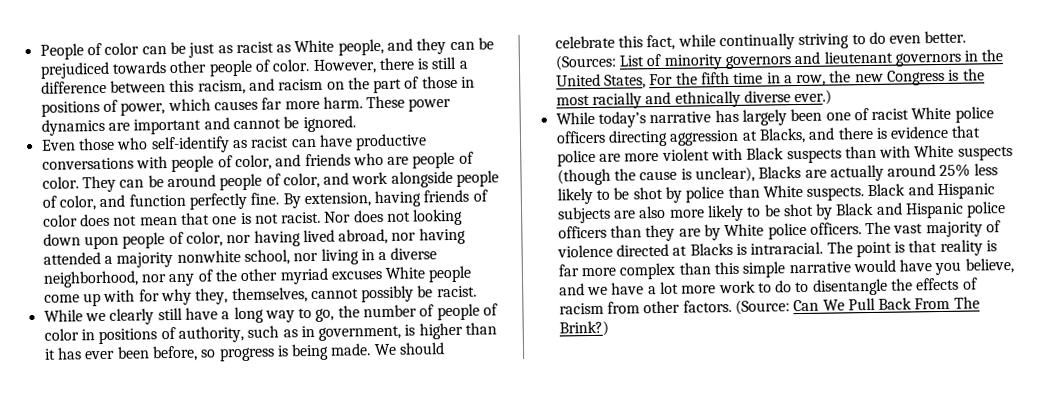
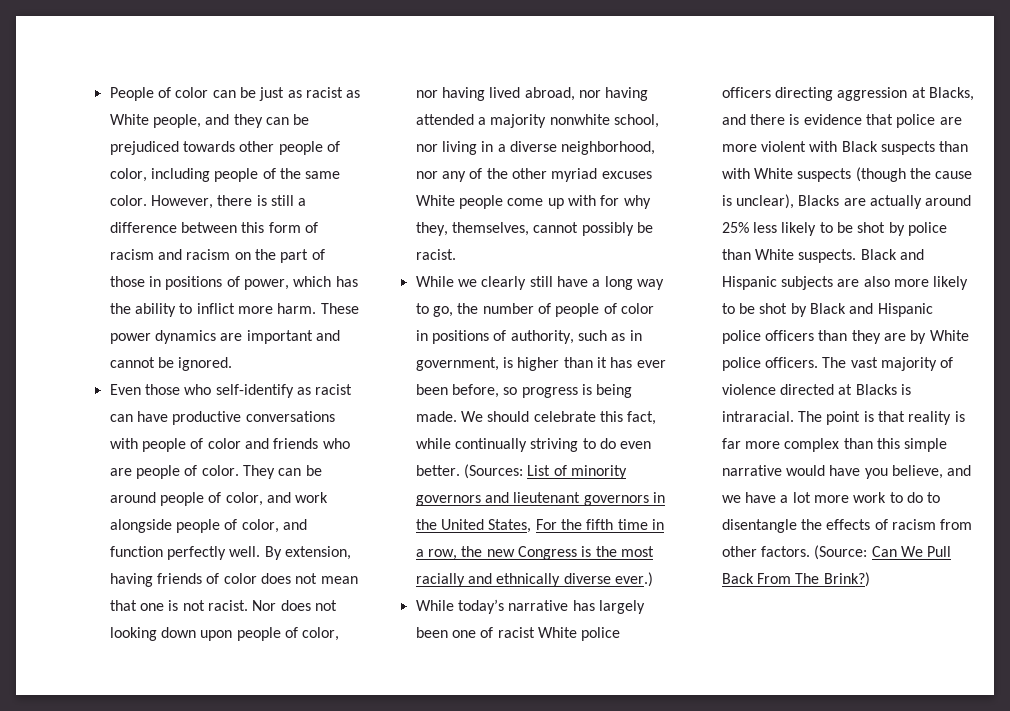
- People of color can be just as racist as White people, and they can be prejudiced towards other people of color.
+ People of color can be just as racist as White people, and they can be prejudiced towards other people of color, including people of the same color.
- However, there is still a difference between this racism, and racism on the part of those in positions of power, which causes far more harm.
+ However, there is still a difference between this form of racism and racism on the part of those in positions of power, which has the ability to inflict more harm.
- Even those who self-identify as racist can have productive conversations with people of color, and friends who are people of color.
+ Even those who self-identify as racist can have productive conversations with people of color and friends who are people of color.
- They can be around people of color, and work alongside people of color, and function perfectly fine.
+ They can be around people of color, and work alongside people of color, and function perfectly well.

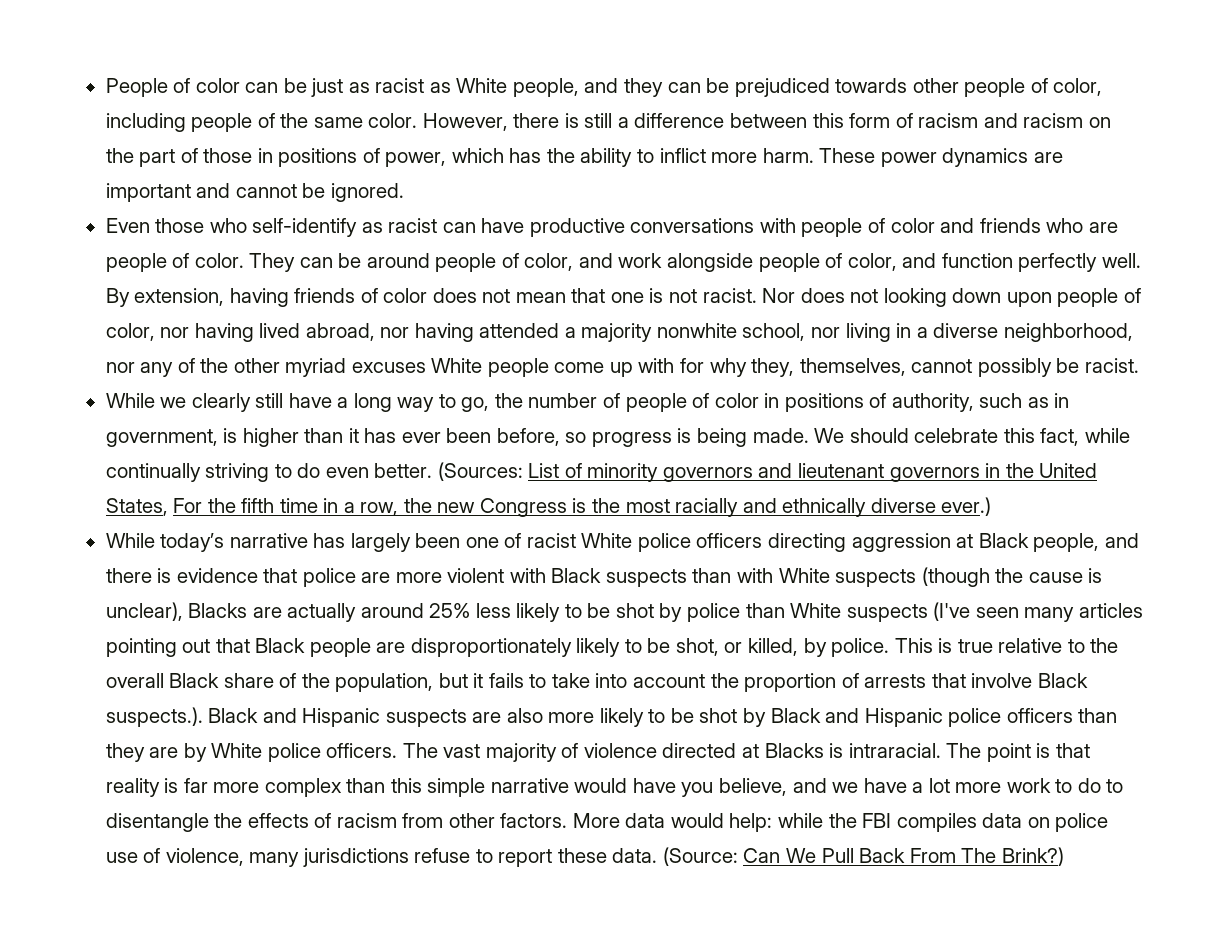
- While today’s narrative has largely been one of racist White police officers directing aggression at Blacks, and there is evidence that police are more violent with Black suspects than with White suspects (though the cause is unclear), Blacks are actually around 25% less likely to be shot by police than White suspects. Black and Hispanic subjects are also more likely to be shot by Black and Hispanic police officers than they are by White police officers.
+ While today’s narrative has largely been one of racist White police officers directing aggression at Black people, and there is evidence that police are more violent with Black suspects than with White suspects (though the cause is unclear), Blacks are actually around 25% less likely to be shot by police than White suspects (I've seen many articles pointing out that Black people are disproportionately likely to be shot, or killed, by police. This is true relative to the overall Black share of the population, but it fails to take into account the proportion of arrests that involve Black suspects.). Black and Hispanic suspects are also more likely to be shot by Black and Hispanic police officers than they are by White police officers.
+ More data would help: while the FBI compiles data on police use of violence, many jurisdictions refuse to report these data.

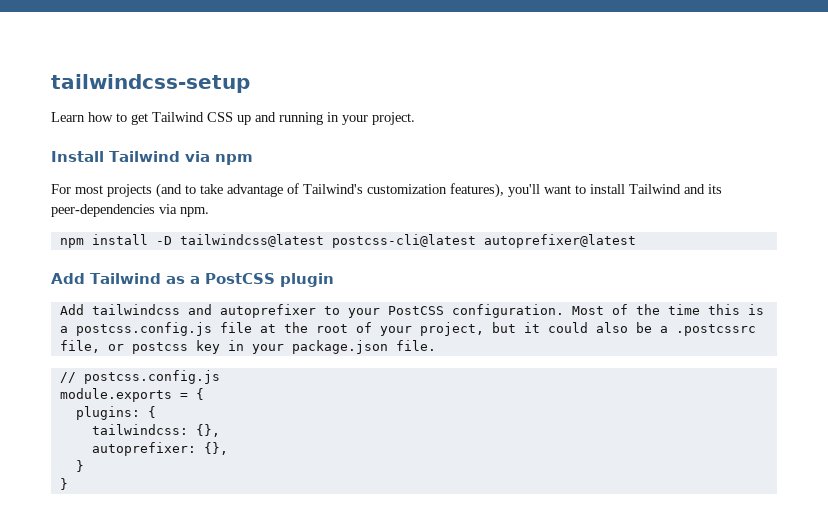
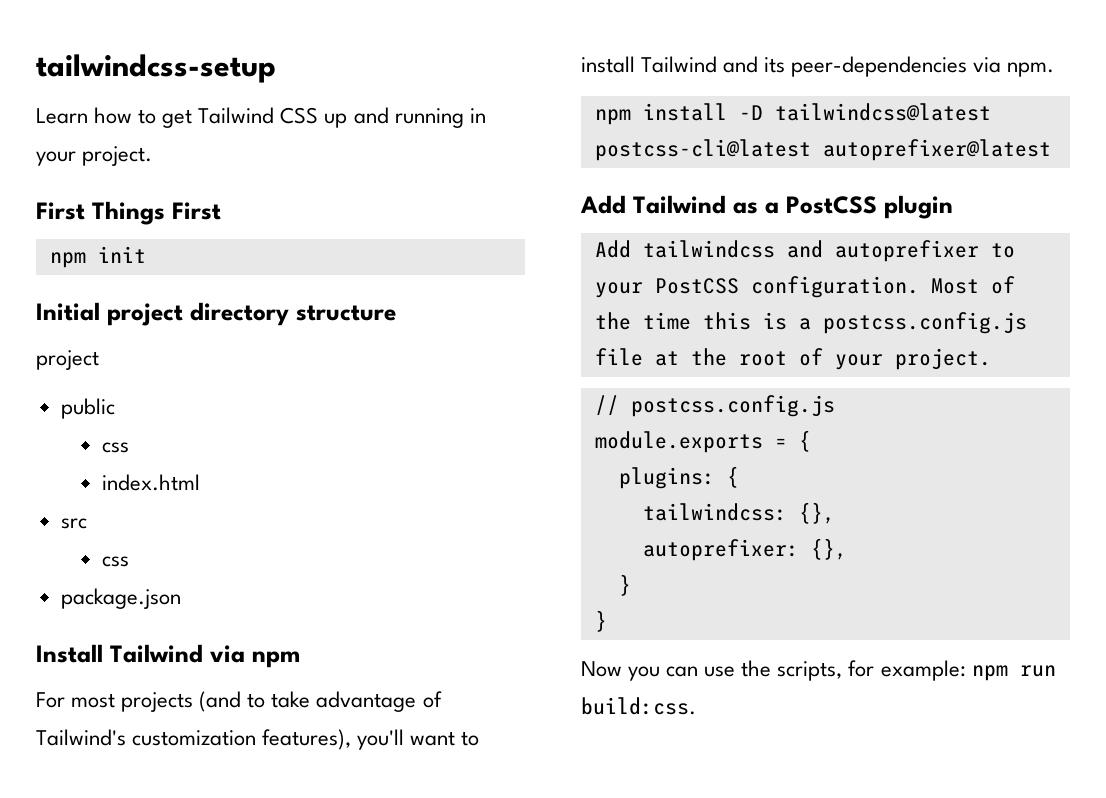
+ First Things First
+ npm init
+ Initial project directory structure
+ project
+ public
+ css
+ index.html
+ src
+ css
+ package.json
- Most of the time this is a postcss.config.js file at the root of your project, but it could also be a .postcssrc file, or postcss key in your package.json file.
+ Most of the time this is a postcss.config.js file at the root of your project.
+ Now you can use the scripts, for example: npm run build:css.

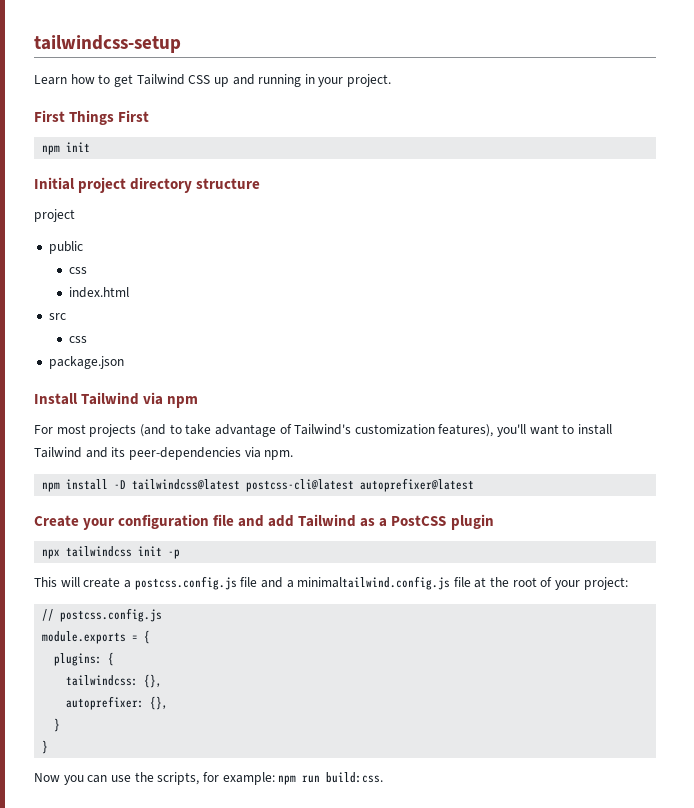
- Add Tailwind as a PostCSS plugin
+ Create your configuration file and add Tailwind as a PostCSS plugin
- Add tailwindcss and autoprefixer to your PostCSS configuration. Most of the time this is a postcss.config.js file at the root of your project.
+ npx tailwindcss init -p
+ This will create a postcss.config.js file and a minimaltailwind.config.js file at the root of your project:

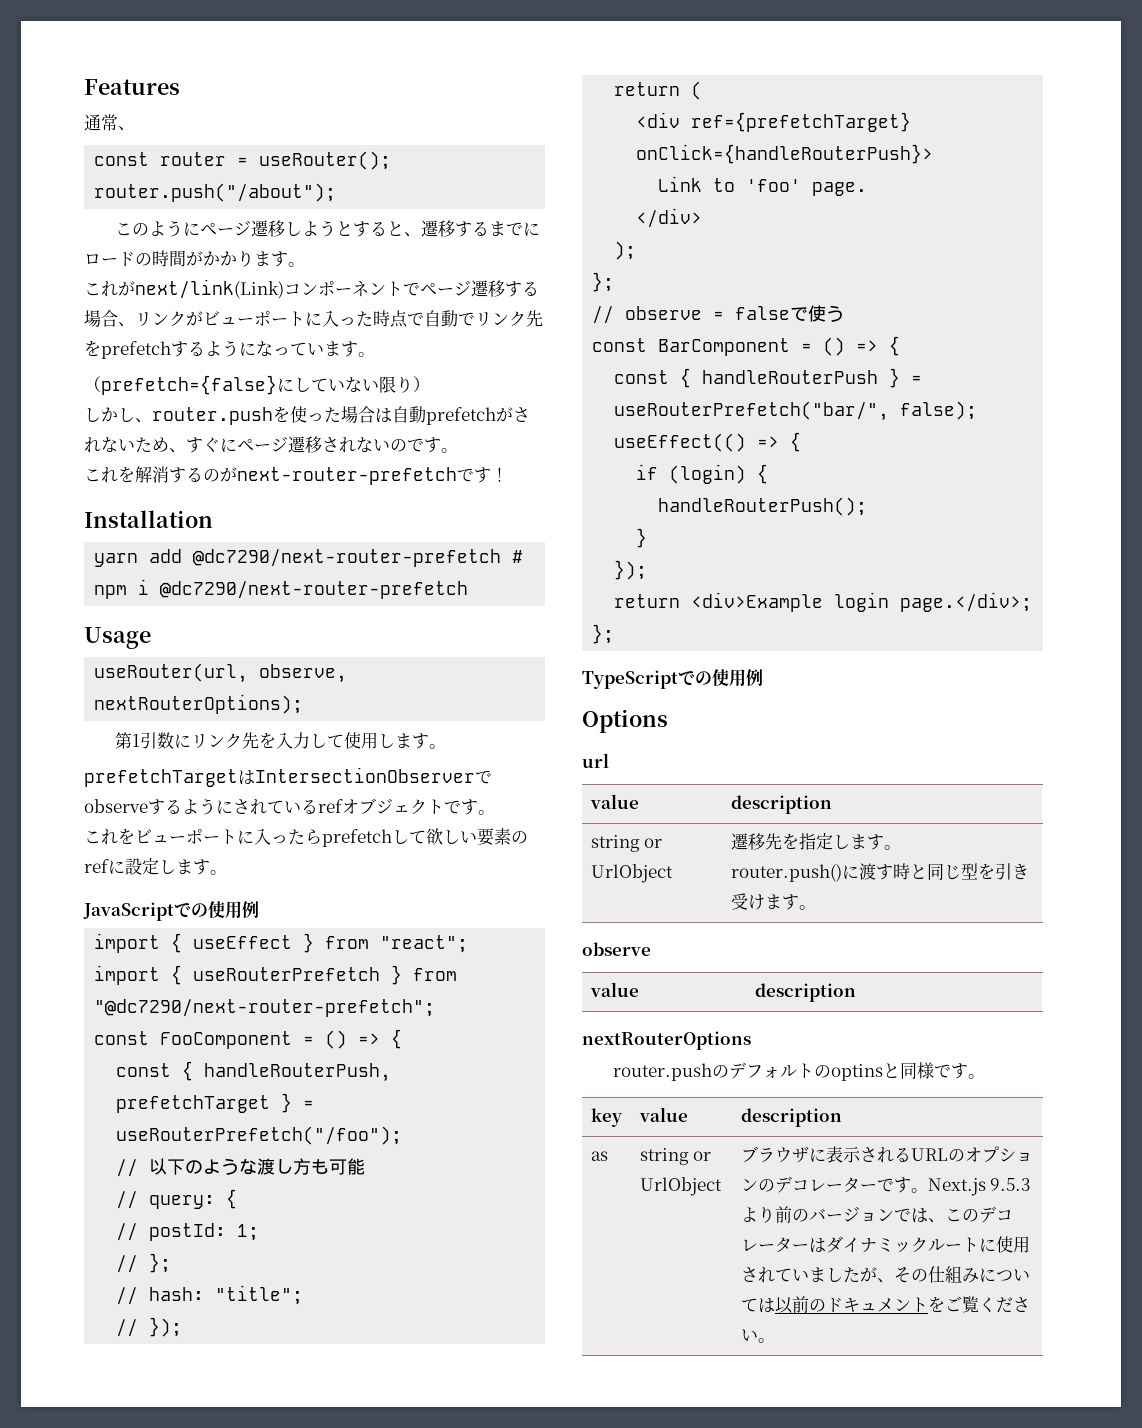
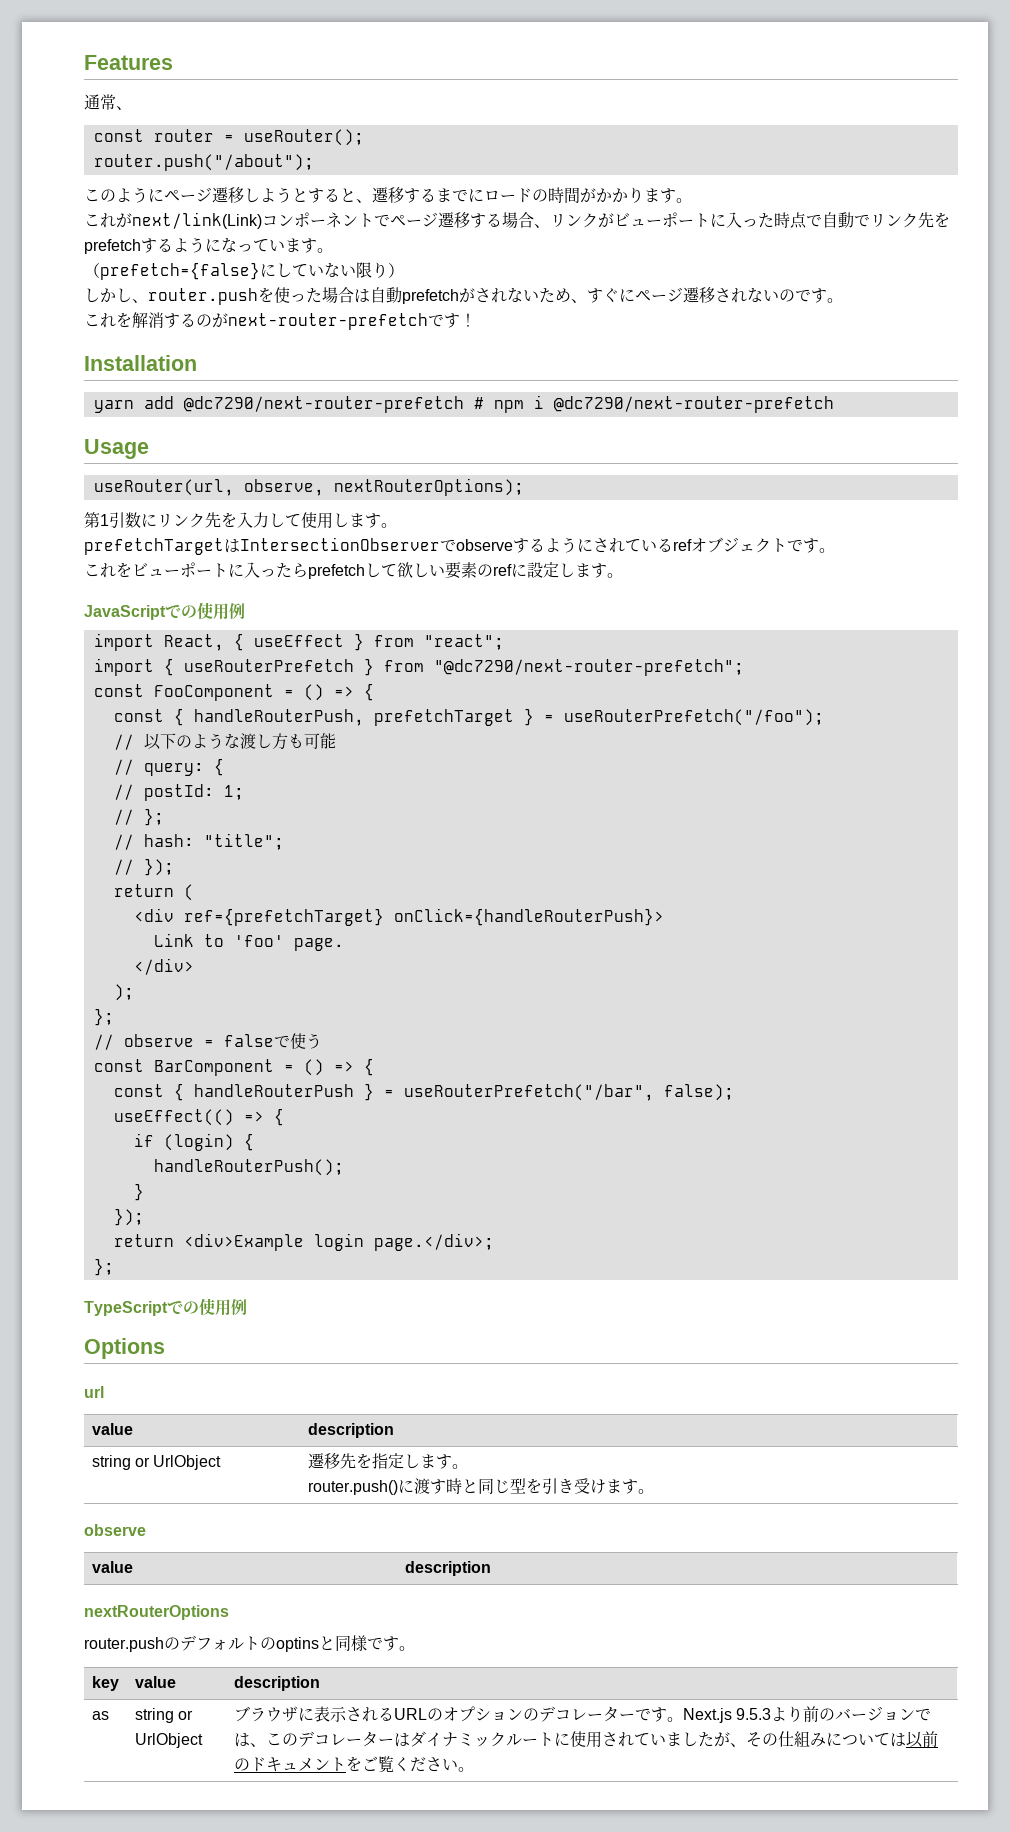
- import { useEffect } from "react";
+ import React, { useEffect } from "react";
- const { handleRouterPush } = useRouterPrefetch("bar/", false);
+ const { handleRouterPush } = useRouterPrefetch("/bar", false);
--
* WHAT YOU WILL DO: Copy every line in the listing above where the string "still" turns up.

* SOLUTION FOR THIS EXERCISE:
- However, there is still a difference between this racism, and racism on the part of those in positions of power, which causes far more harm.
+ However, there is still a difference between this form of racism and racism on the part of those in positions of power, which has the ability to inflict more harm.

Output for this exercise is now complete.